Except for the pictures, reproduce the records word for word.

[Opening EXCERPTED RECORDS section]

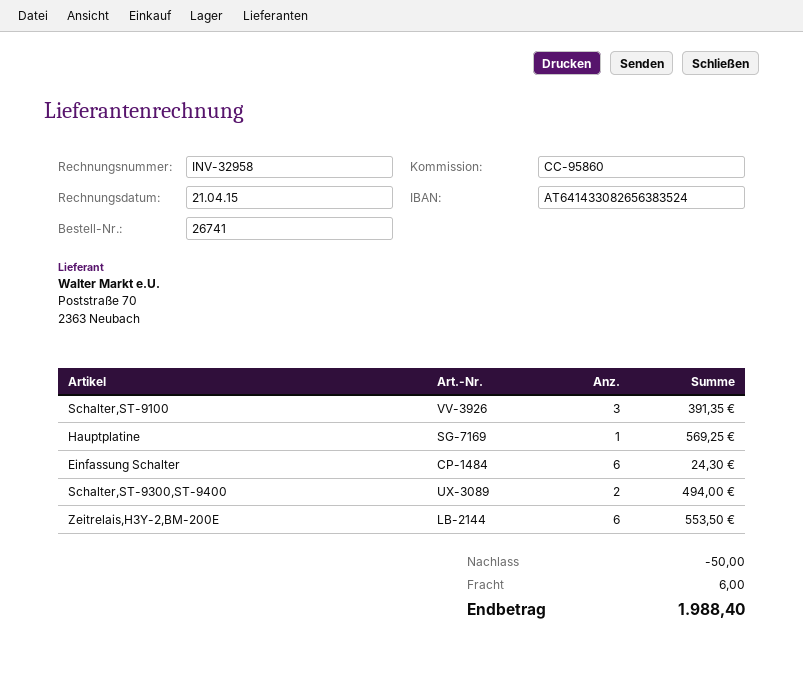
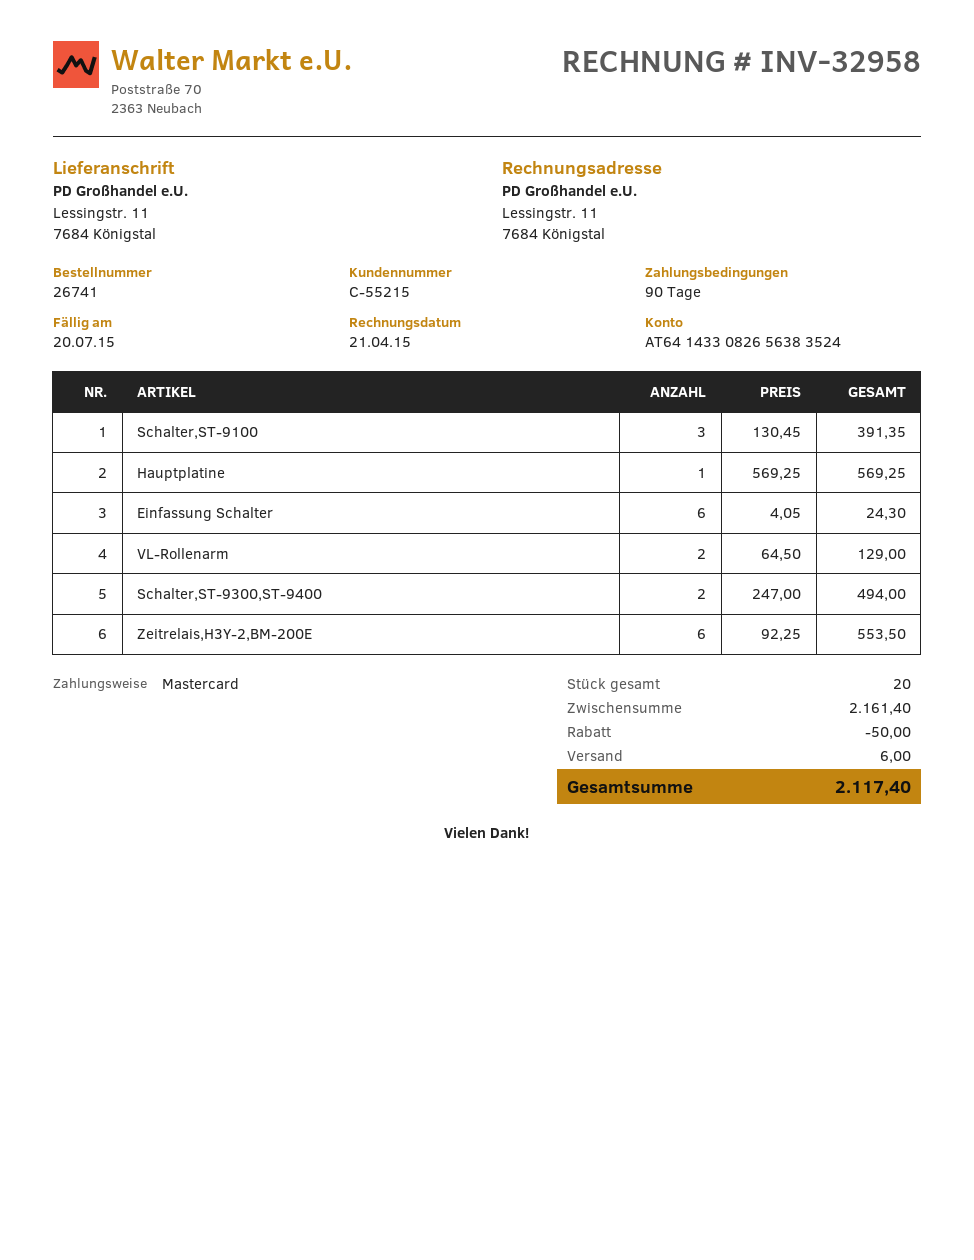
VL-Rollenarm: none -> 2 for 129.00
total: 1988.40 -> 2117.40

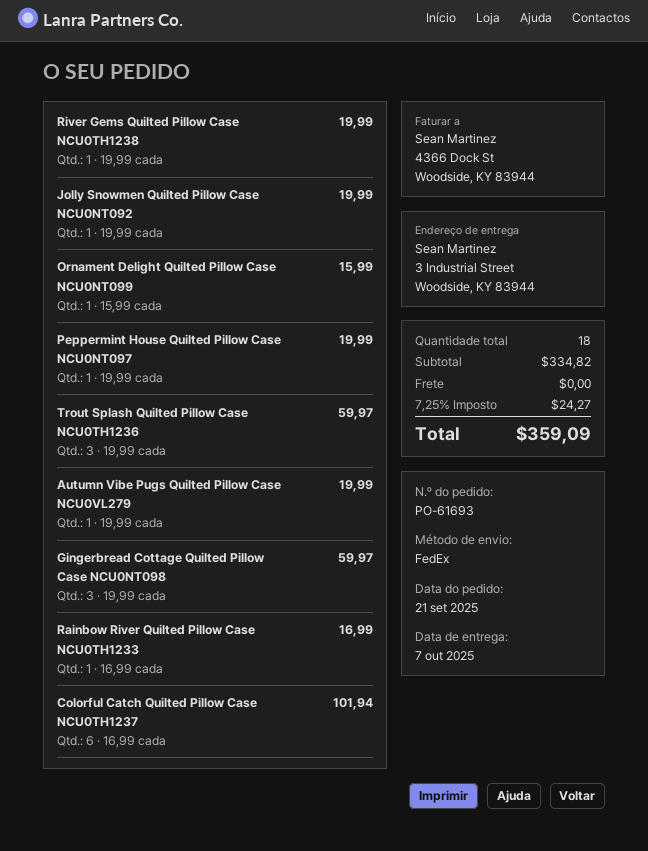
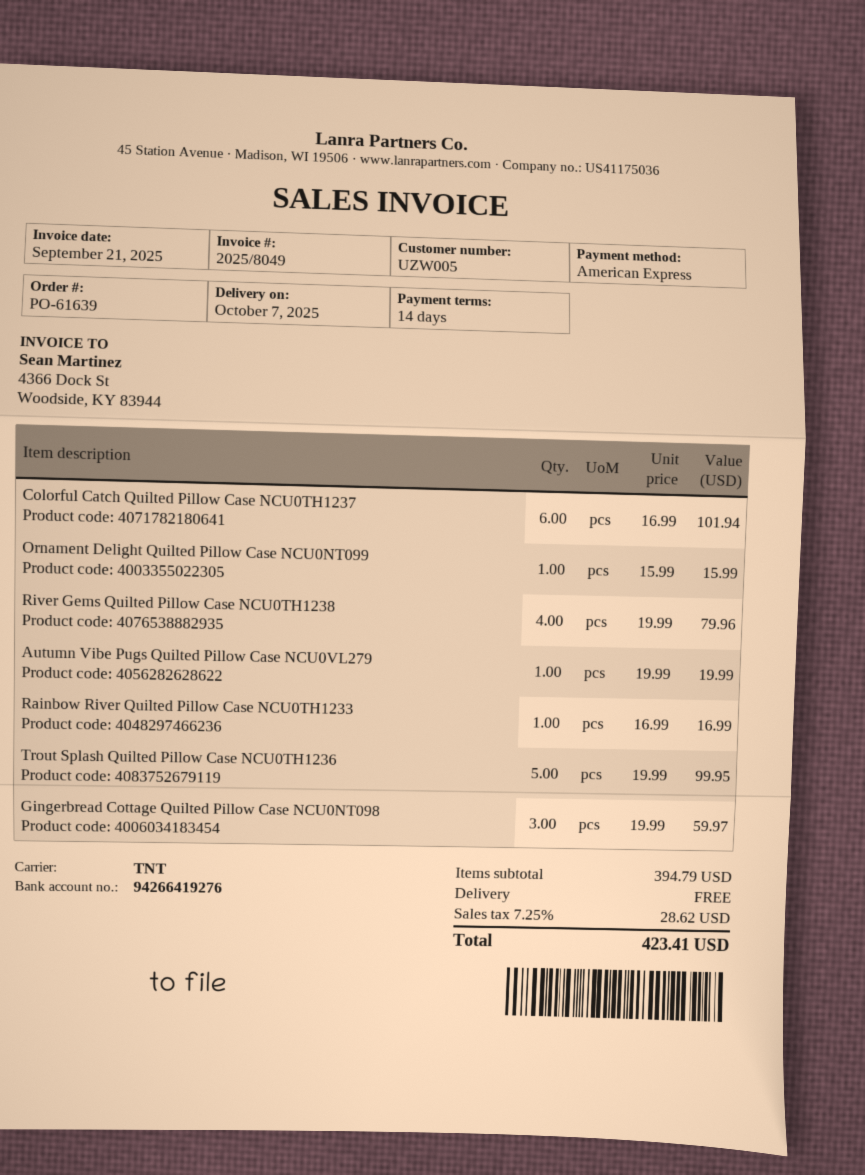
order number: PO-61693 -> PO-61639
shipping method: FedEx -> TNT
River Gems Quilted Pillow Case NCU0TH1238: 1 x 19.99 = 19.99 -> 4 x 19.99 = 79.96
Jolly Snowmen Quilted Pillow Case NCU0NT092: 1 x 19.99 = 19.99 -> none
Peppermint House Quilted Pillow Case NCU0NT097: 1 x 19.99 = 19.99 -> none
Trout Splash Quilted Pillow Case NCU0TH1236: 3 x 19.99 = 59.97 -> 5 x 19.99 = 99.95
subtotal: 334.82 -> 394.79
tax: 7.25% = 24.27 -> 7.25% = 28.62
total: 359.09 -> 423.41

[Closing EXCERPTED RECORDS section]

- COMPLETED EXERCISE:
VL-Rollenarm: none -> 2 for 129.00
total: 1988.40 -> 2117.40

order number: PO-61693 -> PO-61639
shipping method: FedEx -> TNT
River Gems Quilted Pillow Case NCU0TH1238: 1 x 19.99 = 19.99 -> 4 x 19.99 = 79.96
Jolly Snowmen Quilted Pillow Case NCU0NT092: 1 x 19.99 = 19.99 -> none
Peppermint House Quilted Pillow Case NCU0NT097: 1 x 19.99 = 19.99 -> none
Trout Splash Quilted Pillow Case NCU0TH1236: 3 x 19.99 = 59.97 -> 5 x 19.99 = 99.95
subtotal: 334.82 -> 394.79
tax: 7.25% = 24.27 -> 7.25% = 28.62
total: 359.09 -> 423.41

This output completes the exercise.